Water scarcity is globally a critical challenge, and the international trade of agricultural products connects a majority of the countries, including water-rich Finland, tightly to it. Case studies are needed to understand how an individual country could implement the existing knowledge and contribute positively to a globally resource-efficient food production in practical matters.
In this paper, we assessed the potential to ease water demand in water-scarce areas by assessing the increase of water-intensive production in areas with a surplus of freshwater, such as Finland. We took into consideration Finland’s land use requirements that are embedded in agricultural production and trade. We combined the production scenarios with diet change, and calculated Finland’s total potential to net export virtual water in the form of cattle products.

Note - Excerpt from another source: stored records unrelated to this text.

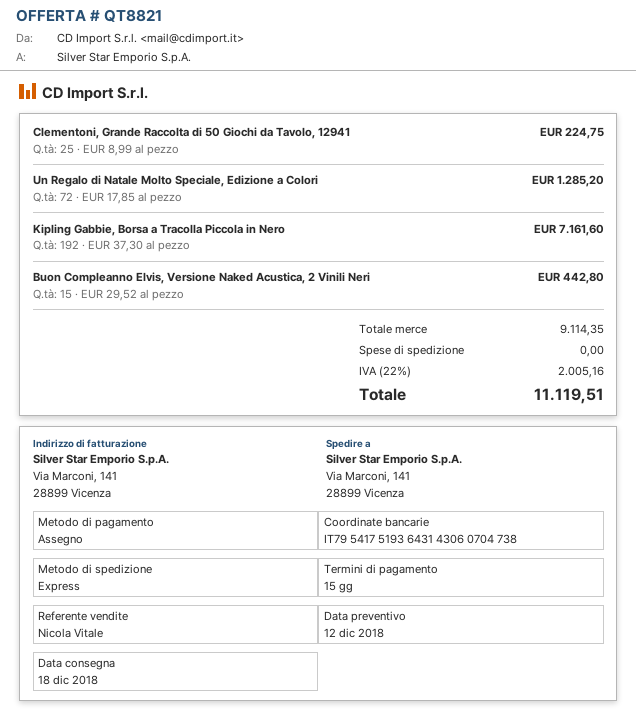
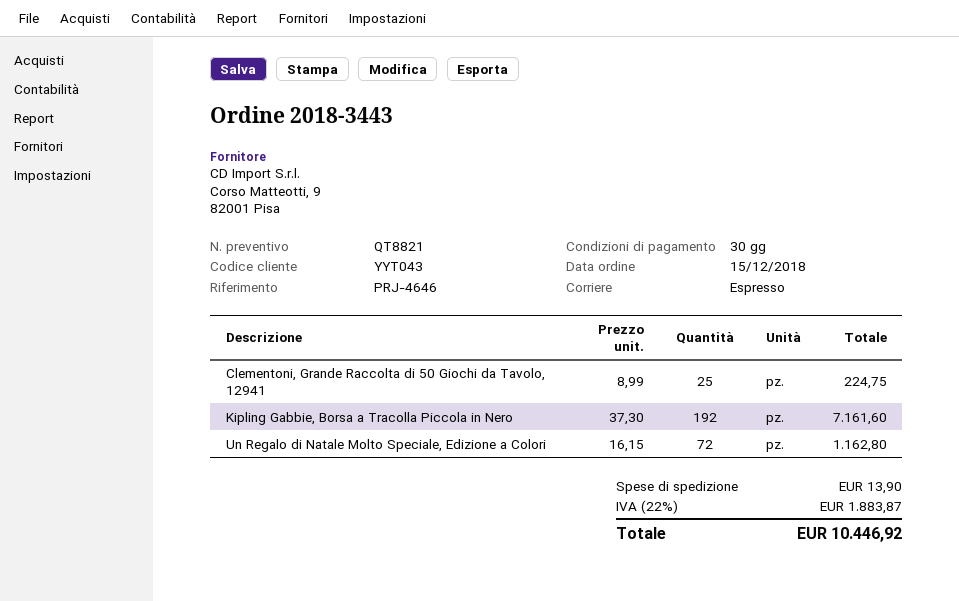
payment terms: 15 days -> 30 days
Un Regalo di Natale Molto Speciale, Edizione a Colori: 72 x 17.85 = 1285.20 -> 72 x 16.15 = 1162.80
Buon Compleanno Elvis, Versione Naked Acustica, 2 Vinili Neri: 15 x 29.52 = 442.80 -> none
shipping: 0.00 -> 13.90
tax: 22% = 2005.16 -> 22% = 1883.87
total: 11119.51 -> 10446.92

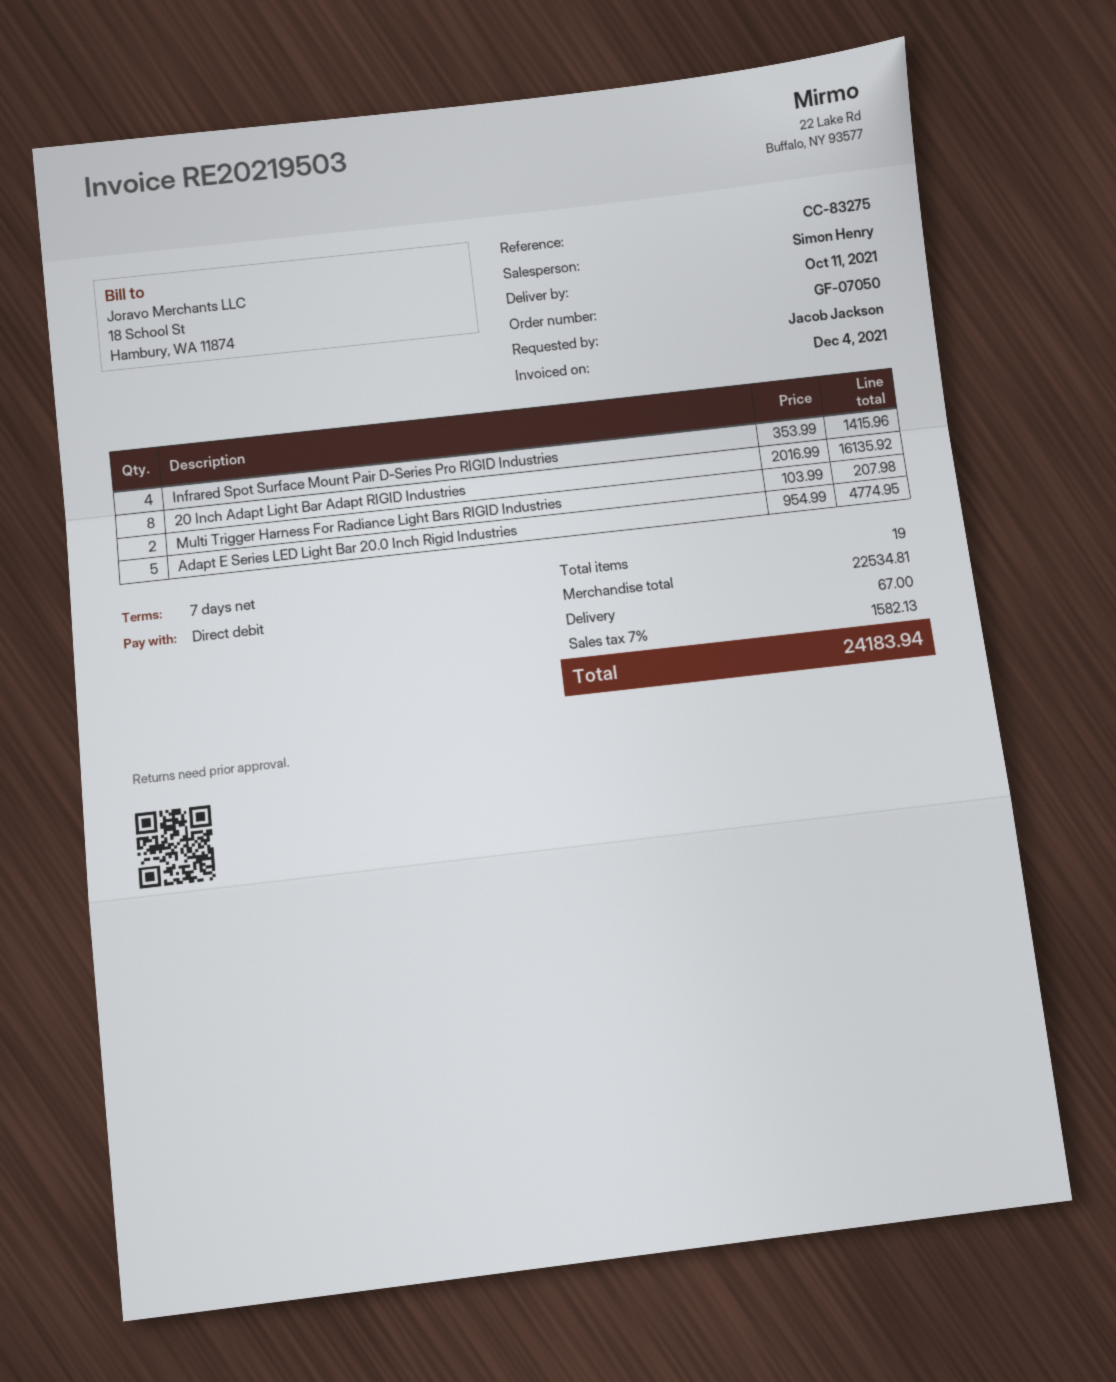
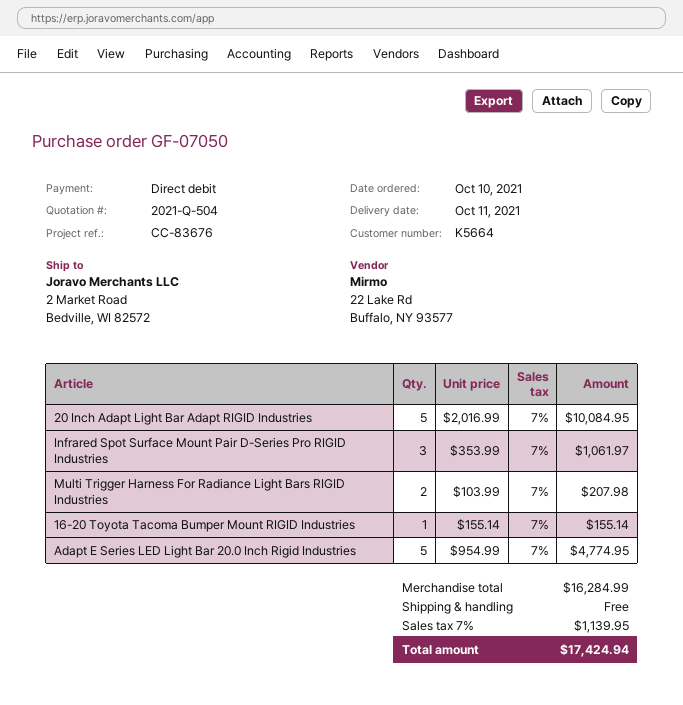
reference: CC-83275 -> CC-83676
Infrared Spot Surface Mount Pair D-Series Pro RIGID Industries: 4 x 353.99 = 1415.96 -> 3 x 353.99 = 1061.97
20 Inch Adapt Light Bar Adapt RIGID Industries: 8 x 2016.99 = 16135.92 -> 5 x 2016.99 = 10084.95
16-20 Toyota Tacoma Bumper Mount RIGID Industries: none -> 1 x 155.14 = 155.14
subtotal: 22534.81 -> 16284.99
shipping: 67.00 -> 0.00
tax: 7% = 1582.13 -> 7% = 1139.95
total: 24183.94 -> 17424.94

Our analysis demonstrated that there is a potential for reallocation of water use to water-rich areas through the exports of water-intensive products, and replacing partly or fully the bovine meat protein with vegetable protein sources. Finland has vast water and land resources, and hence the increase of water-intensive production does not consume the existing natural resources in the same ratio than in some other production areas, already suffering from water scarcity. Based on these findings, we argue that it is more important to consider where water is saved rather than looking merely at volumes that are saved.
Future case studies could have a combination of global trade and spatial analysis to provide further insights on where the water should be saved and where the natural resources are underutilized. In order to solve the global dilemma of food production with limited resources, the detailed system-wide spatial approach is necessary for this alarming problem.